Run Scanner was built to be monitored by Prometheus. Add Run Scanner as a target of your Prometheus server.

Most variables exported by Run Scanner are prefixed with miso_runscanner_. The default JVM metrics are exported with the prefix jvm_.

As a default, we suggest the following alerts:

groups:
- name: runscanner.rules
  rules:
  - alert: StuckRuns
    expr: sum_over_time(miso_runscanner_new_runs_scanned[1h]) - sum by(instance, environment,
      job) (rate(miso_runscanner_waiting_runs[1h])) < 3 and time() - process_start_time_seconds  > 8 * 3600
    annotations:
      description: The runs being processed by {{$labels.instance}} are not being
        processed and cleared.
      summary: Runscanner {{$labels.instance}} seems to be stuck
  - alert: BadRuns
    expr: miso_runscanner_directories_attempted - miso_runscanner_directories_accepted
      > 0
    annotations:
      description: The run scanner {{$labels.instance}} has found candidate sequencer
        output directories that it does not have permission to read.
      summary: Unreadable directories run directories on {{$labels.instance}}
  - alert: ScanningStopped
    expr: time() - process_start_time_seconds  > 30 * 60 and time() - miso_runscanner_last_scan_start_time_seconds > 30 * 60
    annotations:
      description: Run Scanner has not started a new scan in over 30 minutes
      summary: Run Scanner seems to have stopped scanning
  - alert: AutoInhibit
    expr: time() - process_start_time_seconds{job="runscanner"}  < 15 * 60 or sum(miso_runscanner_waiting_runs) by (environment, instance, job) - miso_runscanner_bad_runs > 5
    labels:
      scope: runscanner
    annotations:
      description: Run Scanner was restarted recently and probably needs time to finish scanning old runs
      summary: Runscanner cache is cold

StuckRuns will fire when Run Scanner no longer seems to be making progress extracting data from run directories. This usually occurs if I/O latency has increased or in the case of CPU starvation.

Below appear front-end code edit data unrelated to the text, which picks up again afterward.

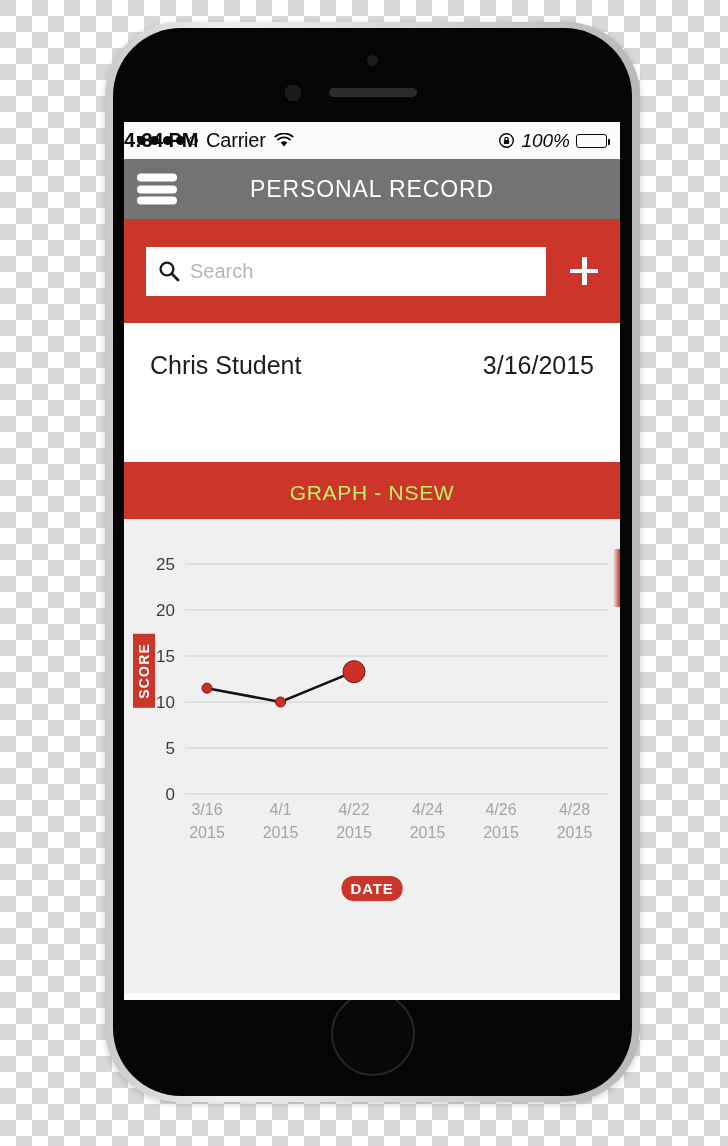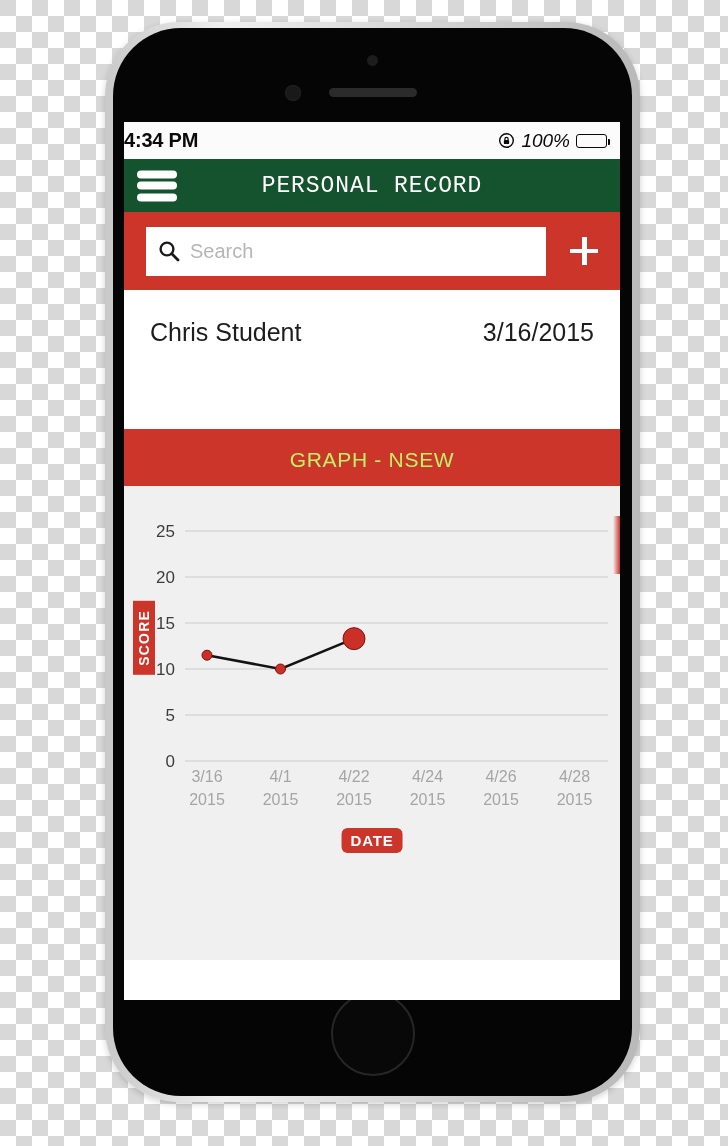"Carrier" div.sb-left { html: none -> <div> <div> <span></span> <span></span> <span></span> <span></span> <span></span> </div> <span>Carrier</span> <svg> <path></path> <path></path> <path></path> </svg> </div> }
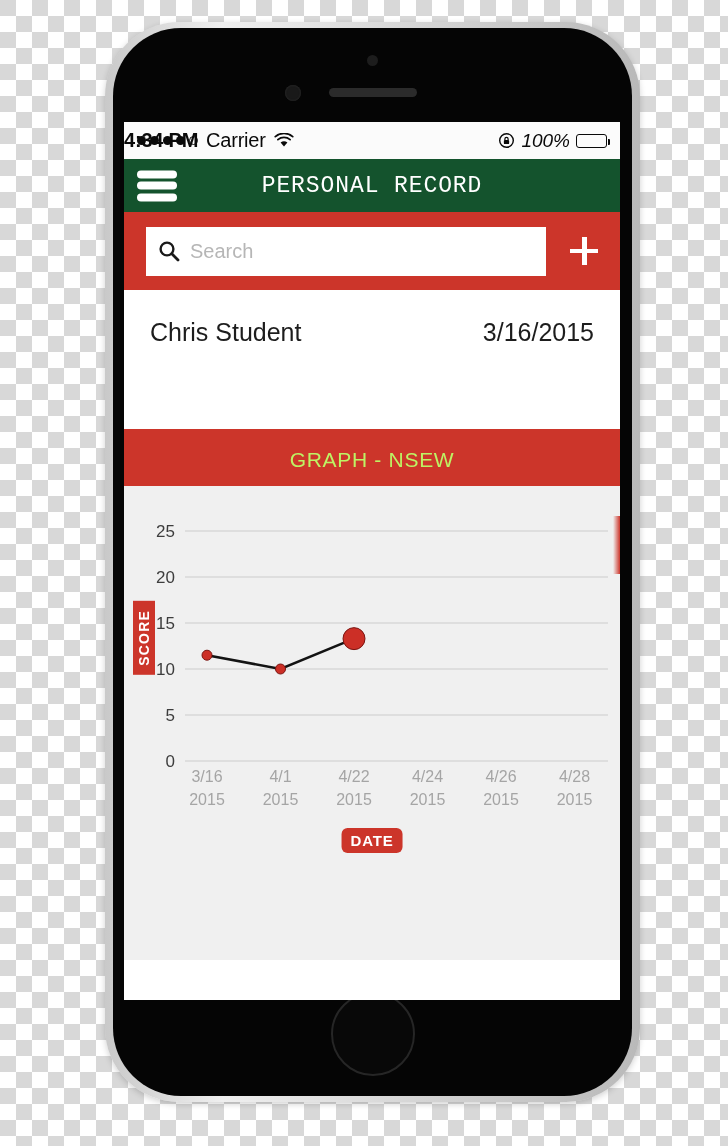"PERSONAL RECORD" #navbar { background: #14532d -> #737373; font-family: Liberation Mono, monospace -> none; height: 53px -> 60px }
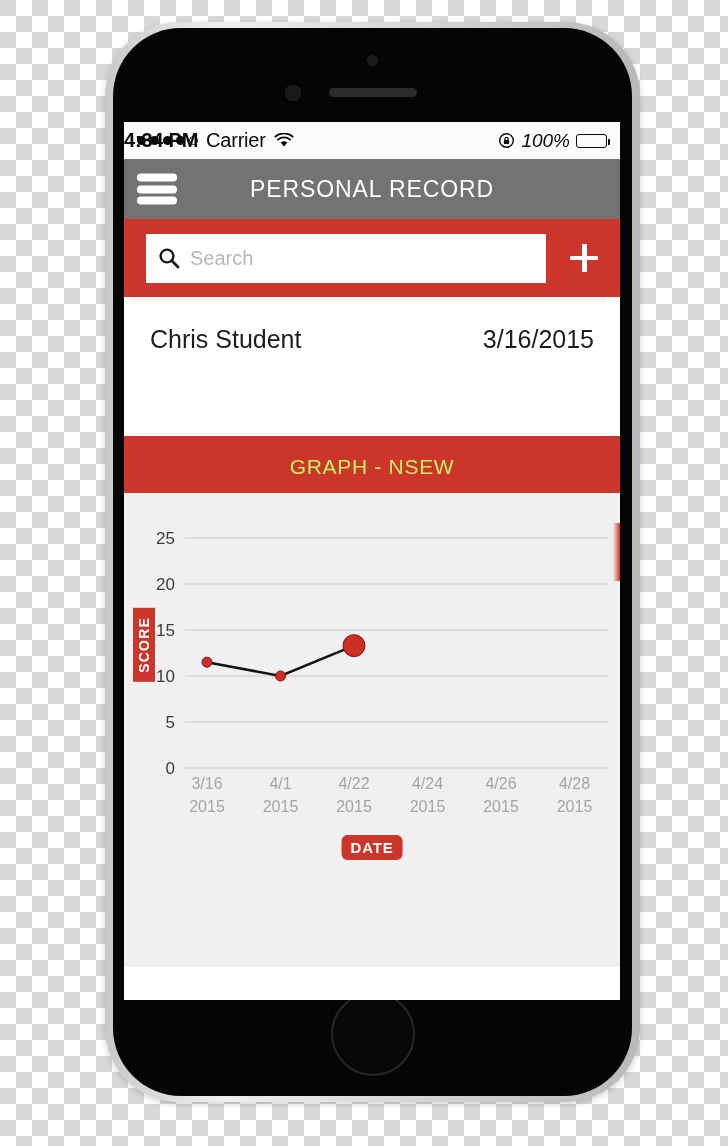"Search" #searchbar { height: 78px -> 104px }
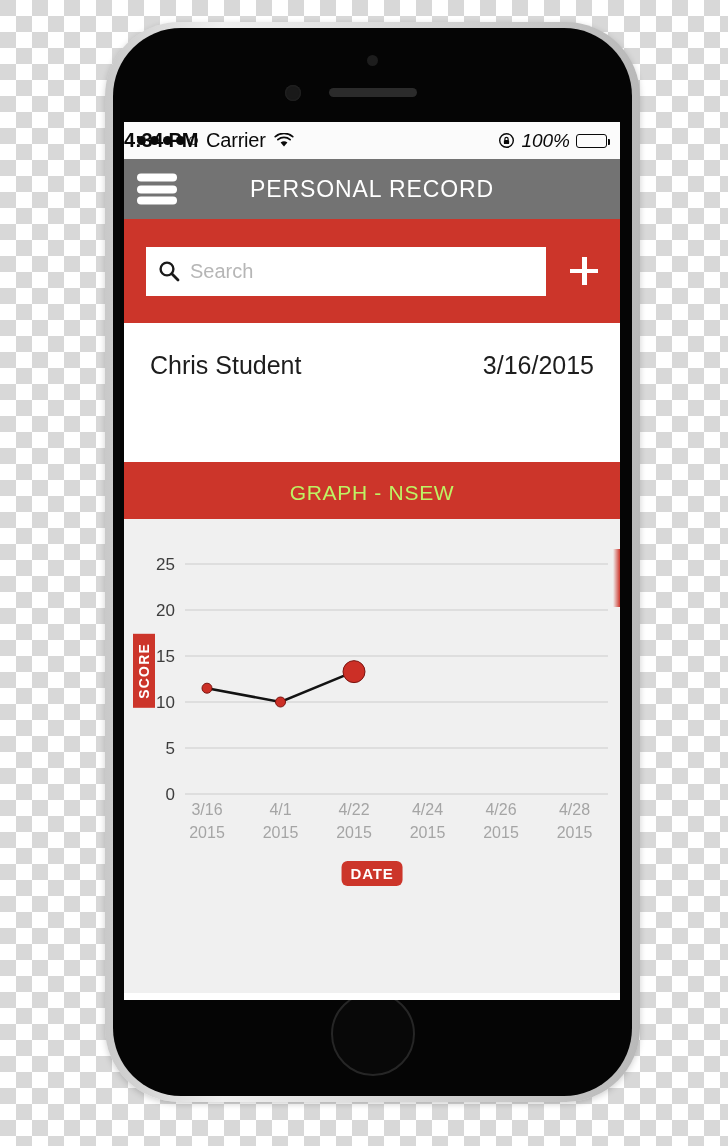"DATE" #date-label { border-radius: 6px -> 12px; top: 342px -> 357px }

BadRuns will fire when there are unreadable runs due to permission errors. This requires human intervention to correct the directory permissions. Run Scanner will reattempt scanning the affected runs.

The AutoInhibit alert will fire after Run Scanner restarts until the cache is warm. Since it can take a long period of time for Run Scanner to start up and scan all available data, it may be useful to stop applications from attempting access until the run cache is warm. To do this, have the application check for an AutoInhibit alert firing and wait until later. This alert should not be sent to humans. There is no action to be taken when firing.

If using MISO to collect runs from Run Scanner, we suggest the following alert:

groups:
- name: miso.rules
  - alert: DroppedRuns
    expr: miso_runscanner_client_bad_runs > 0
    annotations:
      description: The runs being received by MISO {{$labels.instance}} are not being
        saved to the database.
      summary: Runs are failing to save on {{$labels.instance}}

DroppedRuns will fire when runs are failing to save in MISO. This can happen for several reasons:

  • the run is for an instrument that is not registered in MISO. Add the instrument to MISO or remove that path from Run Scanner's configuration.
  • there is a version mismatch between Run Scanner and MISO. Upgrade the lagging software package. Check the release notes when upgrading MISO, as Run Scanner version changes should be noted there.
  • there is a conflict with the MISO configuration: this can include mismatched or missing sequencing parameters or container models. Check the miso_debug.log on the MISO instance to determine the mismatch and correct it in MISO.
  • the run data is irreconcilably mismatched. For example MISO and Run Scanner disagree on the sequencing platform for a run. If MISO is incorrect, delete the run and container in MISO and allow Run Scanner to recreate it.

Once a run is marked as dropped, it will not be sent to MISO again unless: * MISO is restarted * Run Scanner is restarted * the run is updated (and it was not previously completed/failed)

Restarting one of MISO or Run Scanner is necessary to clear this alert after taking corrective action.

If using Grafana, we have included a dashboard that includes basic metrics for Run Scanner.